Erem, who had been a community organizer in Iowa the 1980s, had only recently returned to the state, but she dug up the names she remembered from long ago. She approached WFAN founder Denise O’Brien and former state senator Jean Lloyd-Jones, who had added the words “Land Stewardship” to the Iowa Department of Agriculture when she was a legislator. Those contacts led to others and soon Erem had the Who’s Who of Sustainable Agriculture on an advisory council. The group held a founding retreat in Perry, IA in December 2014 and then launched in January 2015. Since then, 13 landowners have contacted SILT to investigate farmland protection. Nine of these were women, Erem says.
“We’re importing 90 percent of our food to Iowa,” said O’Brien, a SILT board member. “I think that’s a real shame when we have young people here who want to farm. SILT is going to give them that chance.”
Farmland becomes more affordable for the next generation through SILT in two ways.
Donated land that SILT then owns will be leased to farmers for as long as they like. Even their children will be able to inherit the lease. The farmer will earn equity in the house, barn and business. This allows beginning farmers to plow their resources into farming instead of a mortgage payment. The trust will lower the lease rates for the more sustainable practices the farmer employs.
Donated easements will put restrictions on the land to always grow food – that means no more development or commodity price pressures. Families retain ownership of their land to pass down, but the land’s price will only ever compete with other land growing food.
Interested farmland owners and others can contact Suzan at (319) 774-3496 go to silt.org for more information including how to donate, volunteer and sign up for regular updates.

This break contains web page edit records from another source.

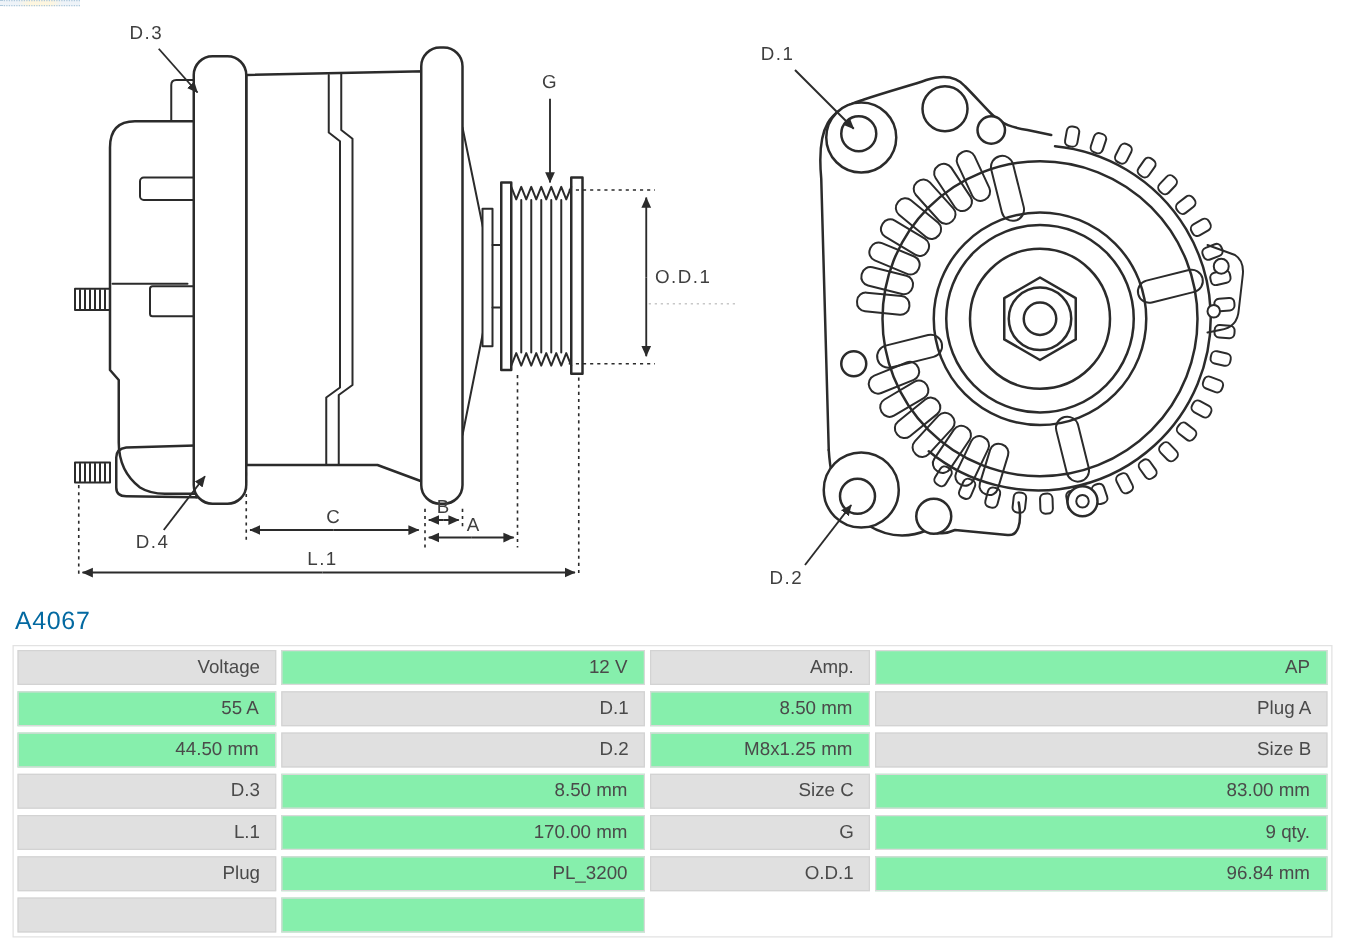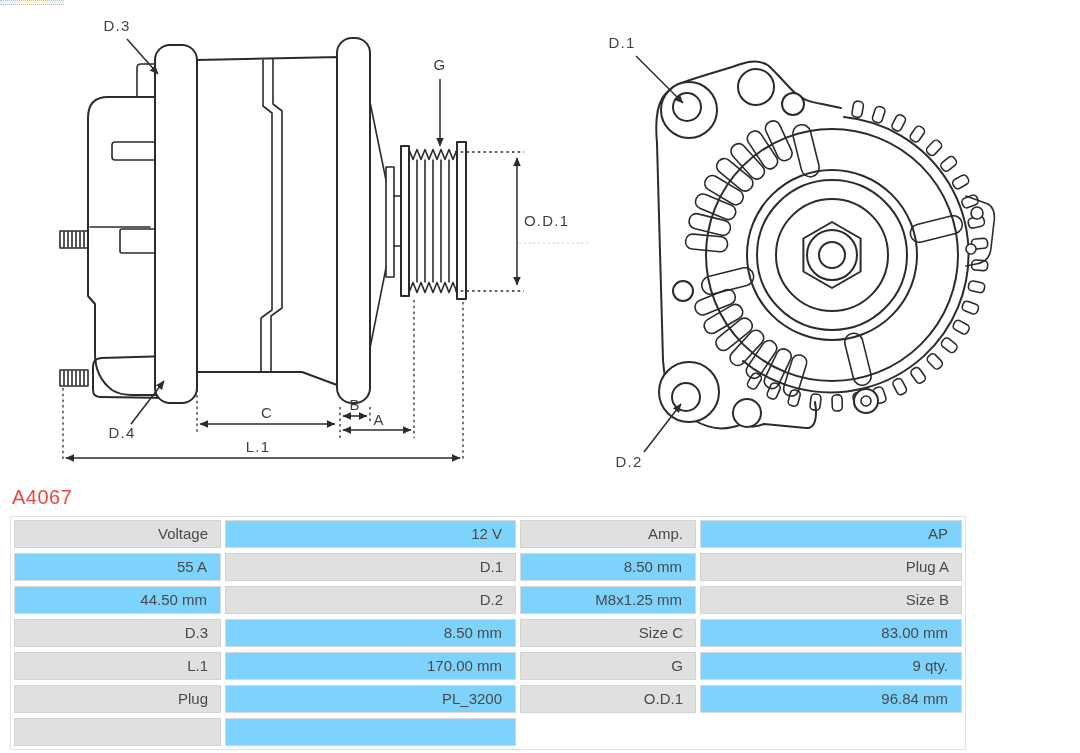--- a/index.html
+++ b/index.html
@@ -17,7 +17,7 @@
   .dim{fill:none;stroke:#2b2b2b;stroke-width:1.5;marker-end:url(#ah);}
   .lbl{font-family:"Liberation Sans",sans-serif;font-size:15px;fill:#3f3f3f;letter-spacing:1.2px;}
   .part-number{position:absolute;left:12px;top:486px;font-size:20px;letter-spacing:.5px;
-       color:#ef4444;}
+       color:#0369a1;}
   .spec-table{position:absolute;left:10px;top:516px;width:956px;box-sizing:border-box;
        border:1px solid #e2e2e2;background:#fff;padding:3px;
        display:grid;grid-template-columns:207px 291px 176px 1fr;

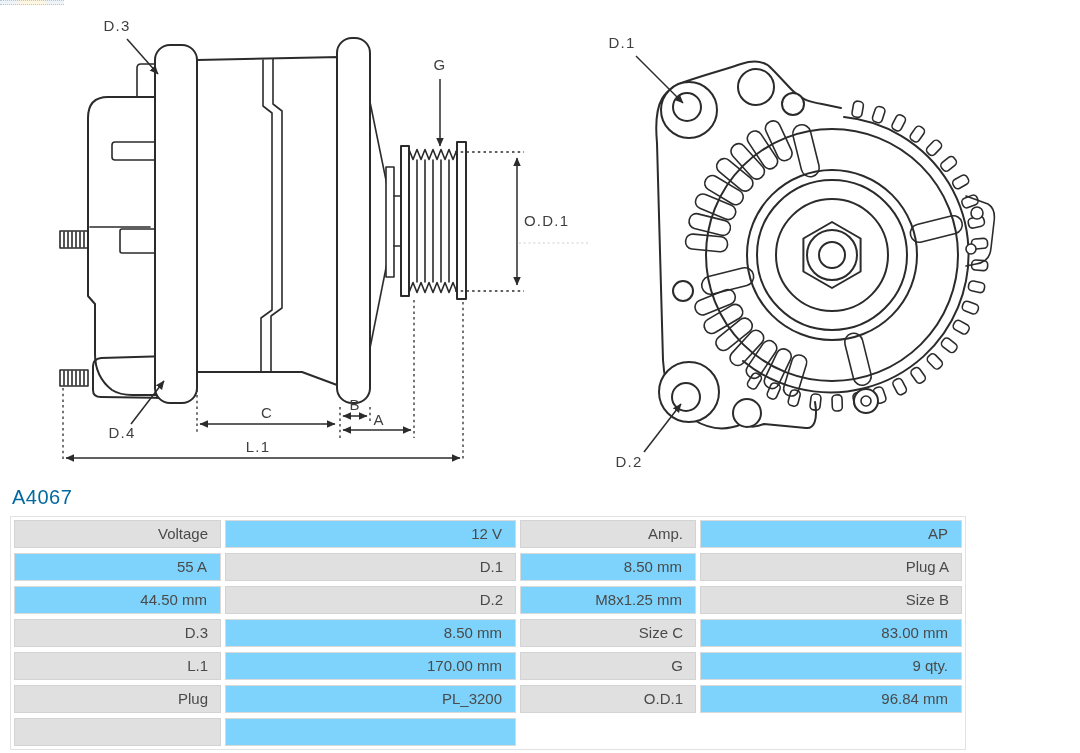--- a/index.html
+++ b/index.html
@@ -18,7 +18,7 @@
   .lbl{font-family:"Liberation Sans",sans-serif;font-size:15px;fill:#3f3f3f;letter-spacing:1.2px;}
   .part-number{position:absolute;left:12px;top:486px;font-size:20px;letter-spacing:.5px;
        color:#0369a1;}
-  .spec-table{position:absolute;left:10px;top:516px;width:956px;box-sizing:border-box;
+  .spec-table{position:absolute;left:10px;top:516px;width:1056px;box-sizing:border-box;
        border:1px solid #e2e2e2;background:#fff;padding:3px;
        display:grid;grid-template-columns:207px 291px 176px 1fr;
        grid-auto-rows:28px;column-gap:4px;row-gap:5px;}

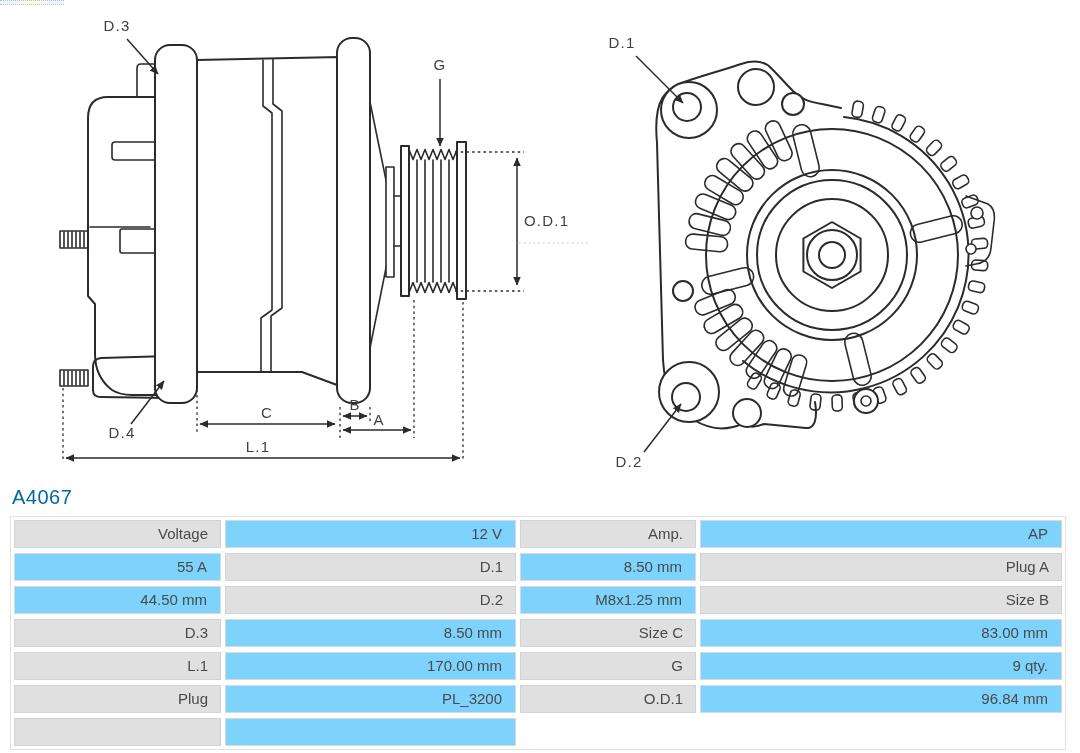--- a/index.html
+++ b/index.html
@@ -25,7 +25,7 @@
   .cell{box-sizing:border-box;height:28px;line-height:26px;font-size:15px;color:#4a4a4a;
        text-align:right;overflow:hidden;white-space:nowrap;}
   .cell.lab{background:#e0e0e0;border:1px solid #d3d3d3;padding-right:12px;}
-  .cell.val{background:#7dd3fc;border:1px solid #d9d9d9;padding-right:13px;}
+  .cell.val{background:#86efac;border:1px solid #d9d9d9;padding-right:13px;}
 </style>
 </head>
 <body>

Erem, a New York state native who worked on family farm issues during the agricultural crisis of the 1980s, said, “I have spent my life fighting for economic justice. This is the ultimate issue of economic justice for Iowa – we need affordable, healthy food in urban areas, and farmers need access to affordable farmland. It’s our last chance to save the family farm, with a whole new generation of farmers.”